We cannot stress enough that, in the eyes of regulators and auditors, monitoring of training effectiveness is really important – more so than the training itself. As you know, training is not a “one and done” exercise: You don’t simply hand a new employee a pile of SOPs and then hope for the best. Supervisors must (a) proactively check the employees’ work to make sure they are following specific SOPs, and (b) document the fact that this has been assessed. Keep in mind that annual performance evaluations cannot be used as evidence of “training effectiveness” in an audit.

Responses to corrective actions sometimes result in changes to procedures. Even if that change is updated in the SOP, managers sometimes forget (or are too busy) to retrain the employees on the change, or they do so informally but don’t document it. FDA and Notified Bodies will often ding companies for this during audits, so make sure that departmental procedures include instructions to evaluate the impact of changes on relevant training.

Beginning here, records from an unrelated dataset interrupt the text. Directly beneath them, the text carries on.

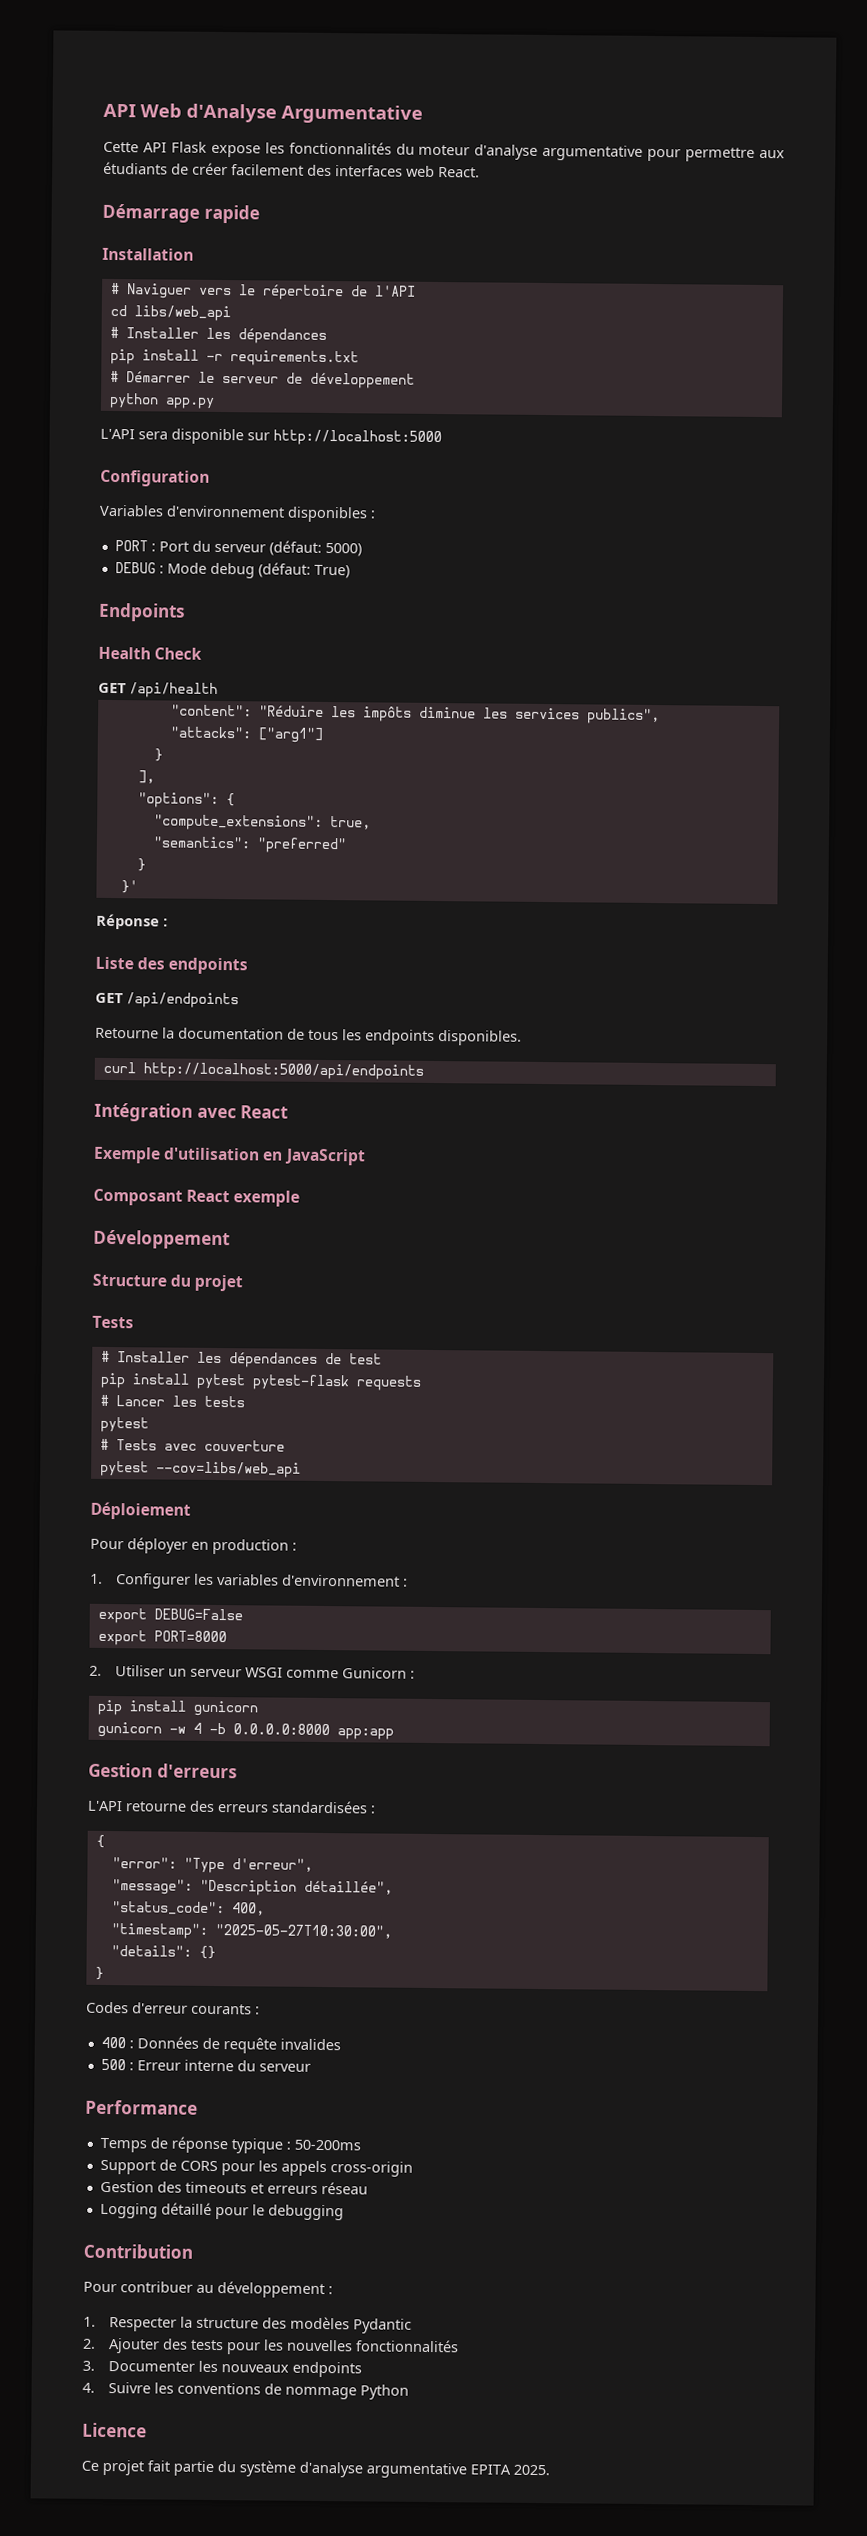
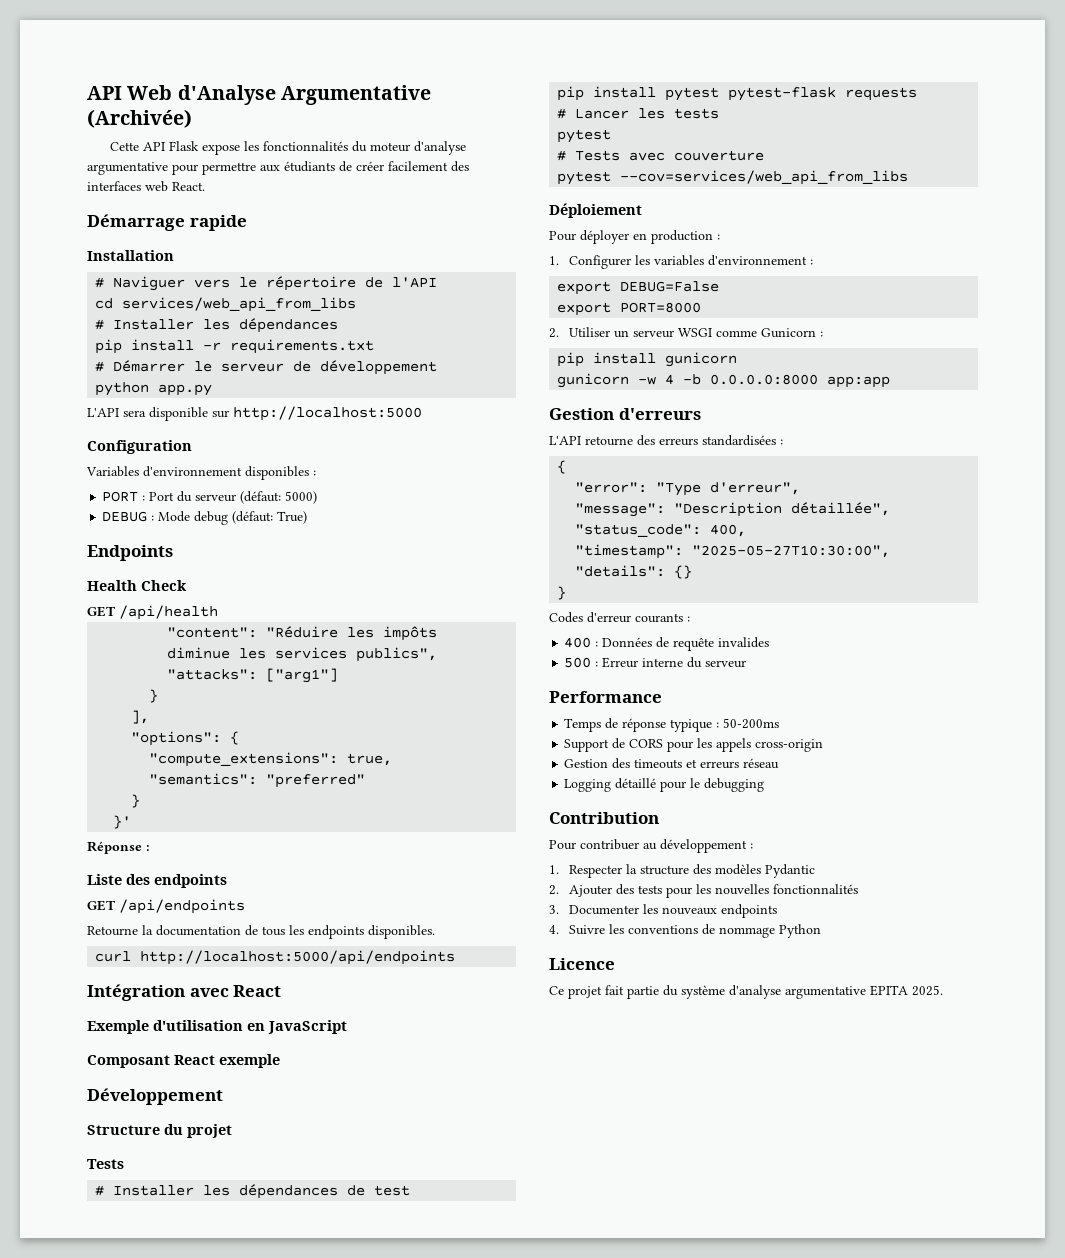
- API Web d'Analyse Argumentative
+ API Web d'Analyse Argumentative (Archivée)
- cd libs/web_api
+ cd services/web_api_from_libs
- pytest --cov=libs/web_api
+ pytest --cov=services/web_api_from_libs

Work with Oriel STAT A MATRIX to Bring Your Employee Training to the Next Level

Oriel STAT A MATRIX has been training medical device RA/QA professionals for more than 50 years. We have worked with more than 90% of the leading medical device companies to elevate the skills and competence of their employees. We can assist in many ways, from 300+ sessions of public RA/QA classes  to on-site group training and coaching. Our team can also work with you assess training needs, map competencies to determine who requires specific training and when, establish benchmarks for assessing participants’ knowledge base, and design/execute certification programs to ensure employees obtain and gain expertise in the desired competencies. We then develop or update your RA/QA curriculum, and design and teach pilot courses to meet your needs. In this paradigm, your organization takes ownership of the program, but we’ll be there to help or update the curriculum to adjust for changing regulations. Get in touch with us and we can tell you more!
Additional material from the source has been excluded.